Data records below:
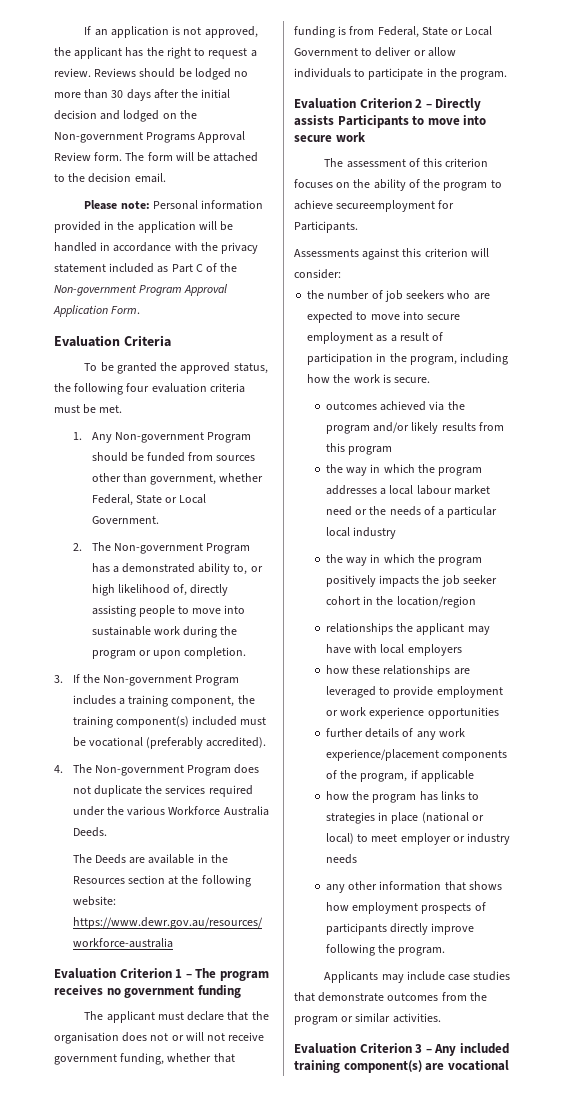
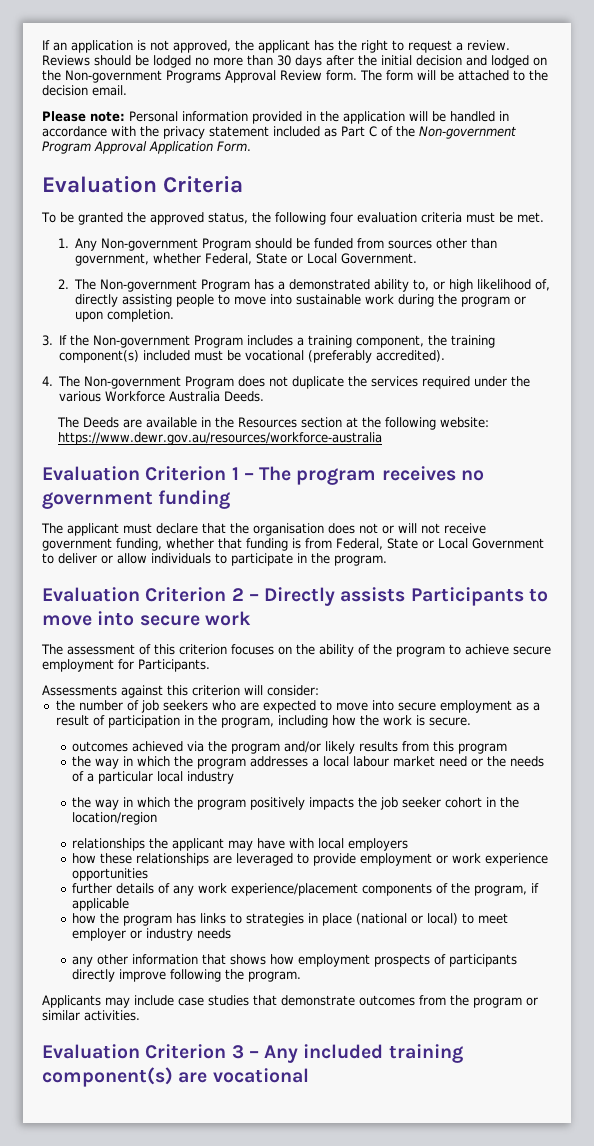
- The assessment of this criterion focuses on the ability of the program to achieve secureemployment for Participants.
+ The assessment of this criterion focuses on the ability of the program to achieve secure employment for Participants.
End of Data records.
Data records below:
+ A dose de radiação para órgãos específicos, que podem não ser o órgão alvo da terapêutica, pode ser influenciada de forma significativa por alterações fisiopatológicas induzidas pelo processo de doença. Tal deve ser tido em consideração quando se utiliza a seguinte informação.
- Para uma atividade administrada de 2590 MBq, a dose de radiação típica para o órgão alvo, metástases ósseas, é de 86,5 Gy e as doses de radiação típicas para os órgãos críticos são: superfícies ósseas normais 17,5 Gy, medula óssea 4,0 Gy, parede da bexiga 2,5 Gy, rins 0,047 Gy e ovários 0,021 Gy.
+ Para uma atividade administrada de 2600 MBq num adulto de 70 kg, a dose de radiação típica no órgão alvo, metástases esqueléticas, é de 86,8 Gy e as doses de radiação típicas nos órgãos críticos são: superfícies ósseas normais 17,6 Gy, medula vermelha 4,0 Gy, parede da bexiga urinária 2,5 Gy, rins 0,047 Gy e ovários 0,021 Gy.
End of Data records.
Data records below:
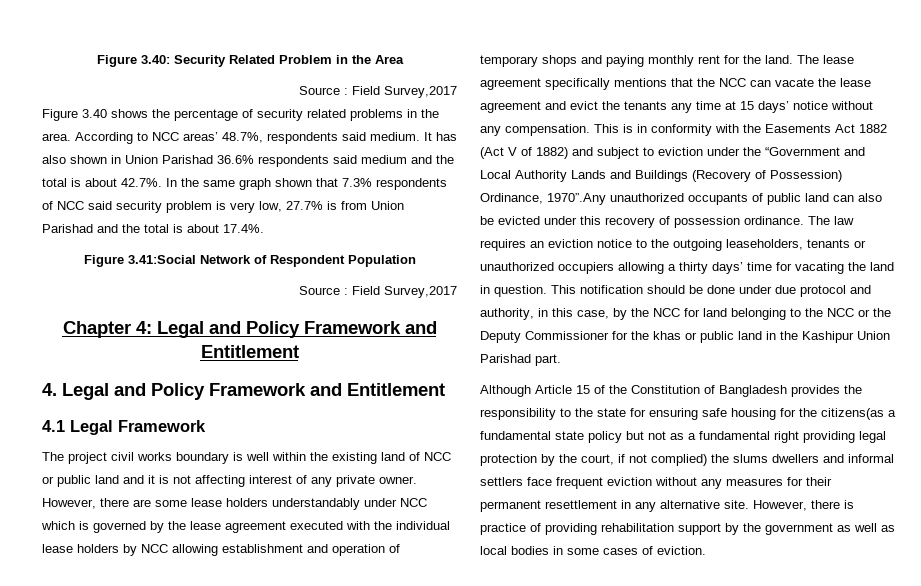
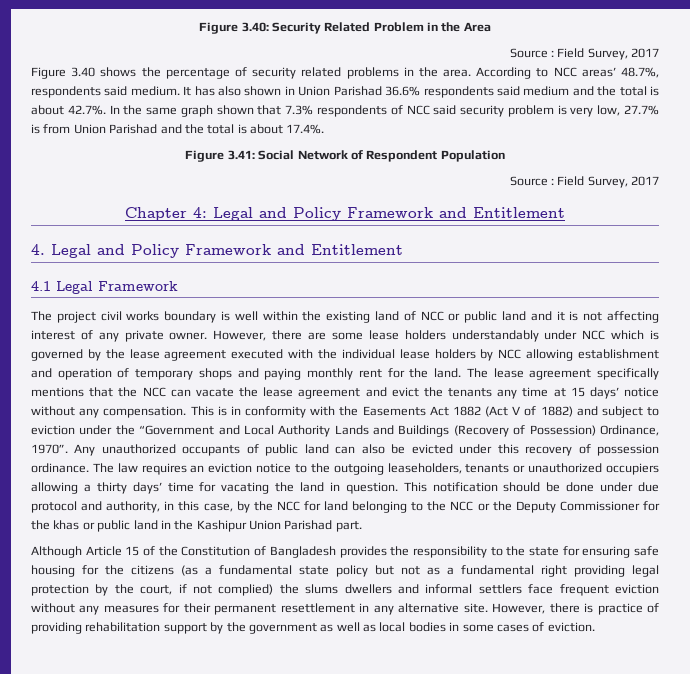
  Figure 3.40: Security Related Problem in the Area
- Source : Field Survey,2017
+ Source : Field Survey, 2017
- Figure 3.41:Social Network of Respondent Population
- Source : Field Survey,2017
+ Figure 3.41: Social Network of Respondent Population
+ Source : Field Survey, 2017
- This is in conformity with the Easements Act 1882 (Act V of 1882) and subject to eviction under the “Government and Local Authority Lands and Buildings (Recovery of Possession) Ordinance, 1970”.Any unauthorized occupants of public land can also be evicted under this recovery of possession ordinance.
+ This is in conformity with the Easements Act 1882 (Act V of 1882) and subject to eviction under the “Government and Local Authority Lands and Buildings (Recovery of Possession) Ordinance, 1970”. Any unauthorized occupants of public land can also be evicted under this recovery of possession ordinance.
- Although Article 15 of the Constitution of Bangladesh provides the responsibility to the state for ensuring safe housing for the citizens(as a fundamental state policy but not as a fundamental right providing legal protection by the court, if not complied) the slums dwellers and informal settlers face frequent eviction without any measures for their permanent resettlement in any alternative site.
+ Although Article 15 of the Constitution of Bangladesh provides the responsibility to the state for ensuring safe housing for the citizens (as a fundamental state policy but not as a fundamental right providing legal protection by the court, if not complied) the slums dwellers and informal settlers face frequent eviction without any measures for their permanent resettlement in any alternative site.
End of Data records.
» **What you have to do**: Working from the material above, retype exactly the lines from the one with "- The assessment" through the one with "secure employment for Participants.", both included, and only those lines.

» **Task answer**:
- The assessment of this criterion focuses on the ability of the program to achieve secureemployment for Participants.
+ The assessment of this criterion focuses on the ability of the program to achieve secure employment for Participants.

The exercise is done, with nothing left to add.